Per la seconda volta, viene bocciata la proposta di referendum sul taglio dei tribunali. La Corte costituzionale ha infatti dichiarato ieri inammissibili i quesiti proposti da cinque Regioni – Basilicata, Puglia, Sicilia, Abruzzo e Campania – nel tentativo di abrogare le norme che hanno disposto la revisione della geografia giudiziaria. Si ripete dunque il copione dello scorso anno, quando la Consulta bocciò un analogo referendum proposto dagli stessi consigli regionali.
La revisione delle circoscrizioni giudiziarie è un processo avviato dal governo Monti, quando ministro della Giustizia era Paola Severino, e proseguito, con pochi ritocchi, con Annamaria Cancellieri e con l’attuale guardasigilli Andrea Orlando. L’obiettivo è quello ovviamente di razionalizzare non solo gli uffici, ma anche e soprattutto le spese legate alla loro gestione.
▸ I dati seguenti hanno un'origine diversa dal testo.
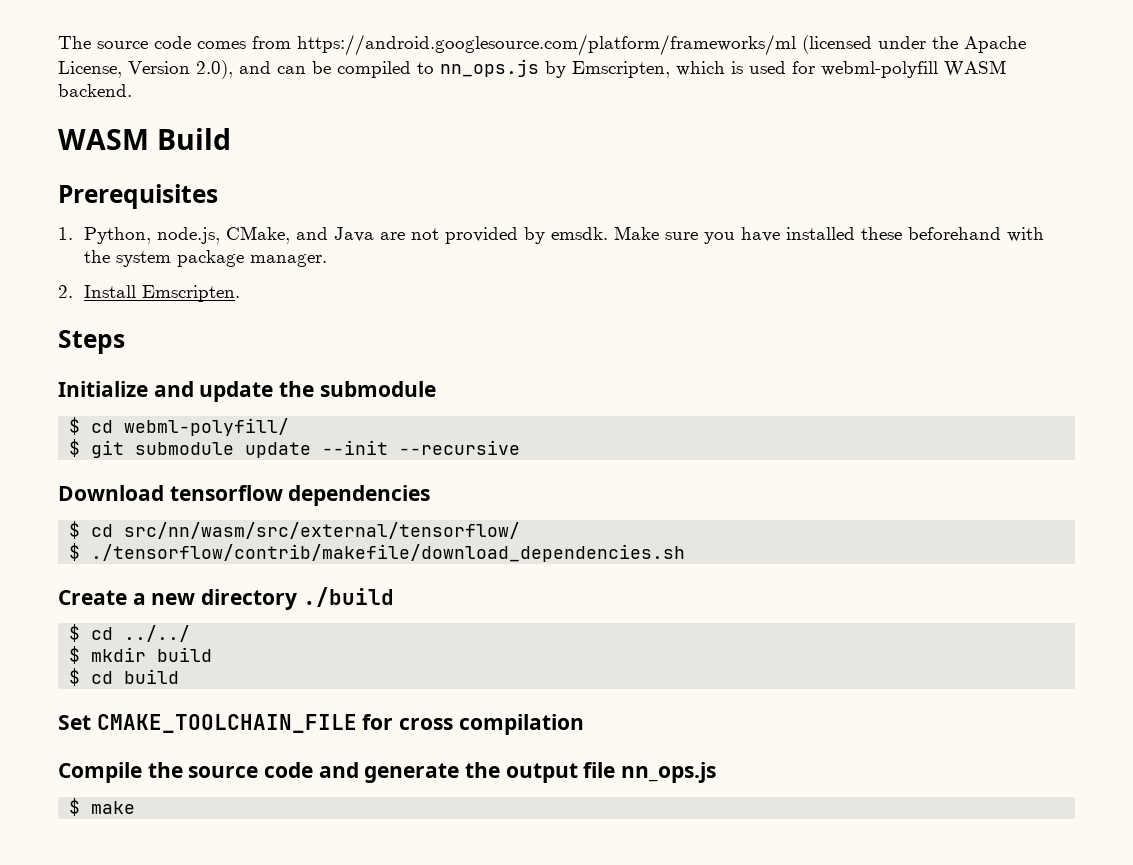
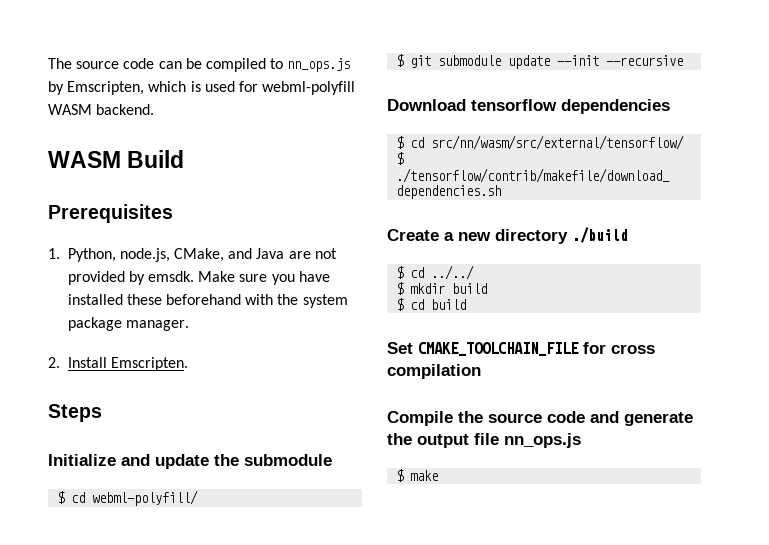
[197,34,1026,56] [58,60,271,79] comes from https://android.googlesource.com/platform/frameworks/ml (licensed under the Apache License, Version 2.0), and -> (155, 63) none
Percorso che si affianca al tentativo di portare fuori dai tribunali molto contenzioso civile, di informatizzare il processo e di cambiare il modo di fare giustizia in Italia.
I tre referendum , depositati l’11 settembre scorso, riguardavano in particolare le disposizioni contenute nel decreto legislativo 155/2012 sulla riorganizzazione degli uffici giudiziari, poi modificate dal decreto legislativo 14/2014. Il primo quesito chiedeva l’abrogazione delle misure sulla soppressione di 30 tribunali ordinari, delle corrispondenti procure, nonché di 220 sezioni staccate di tribunali ordinari; il secondo, l’abrogazione delle disposizioni relative solo al taglio dei 30 tribunali e corrispondenti procure, e non le sezioni staccate; il terzo, infine, chiedeva anche l’abrogazione della mancata previsione nell’ordinamento giudiziario dei circondari dei tribunali soppressi.
La legge del 2011 sul taglio dei tribunali era tra l’altro stata sottoposta al giudizio della Consulta anche attraverso una questione di costituzionalità sollevata da alcuni tribunali e giudicata infondata dalla Corte nel luglio 2013.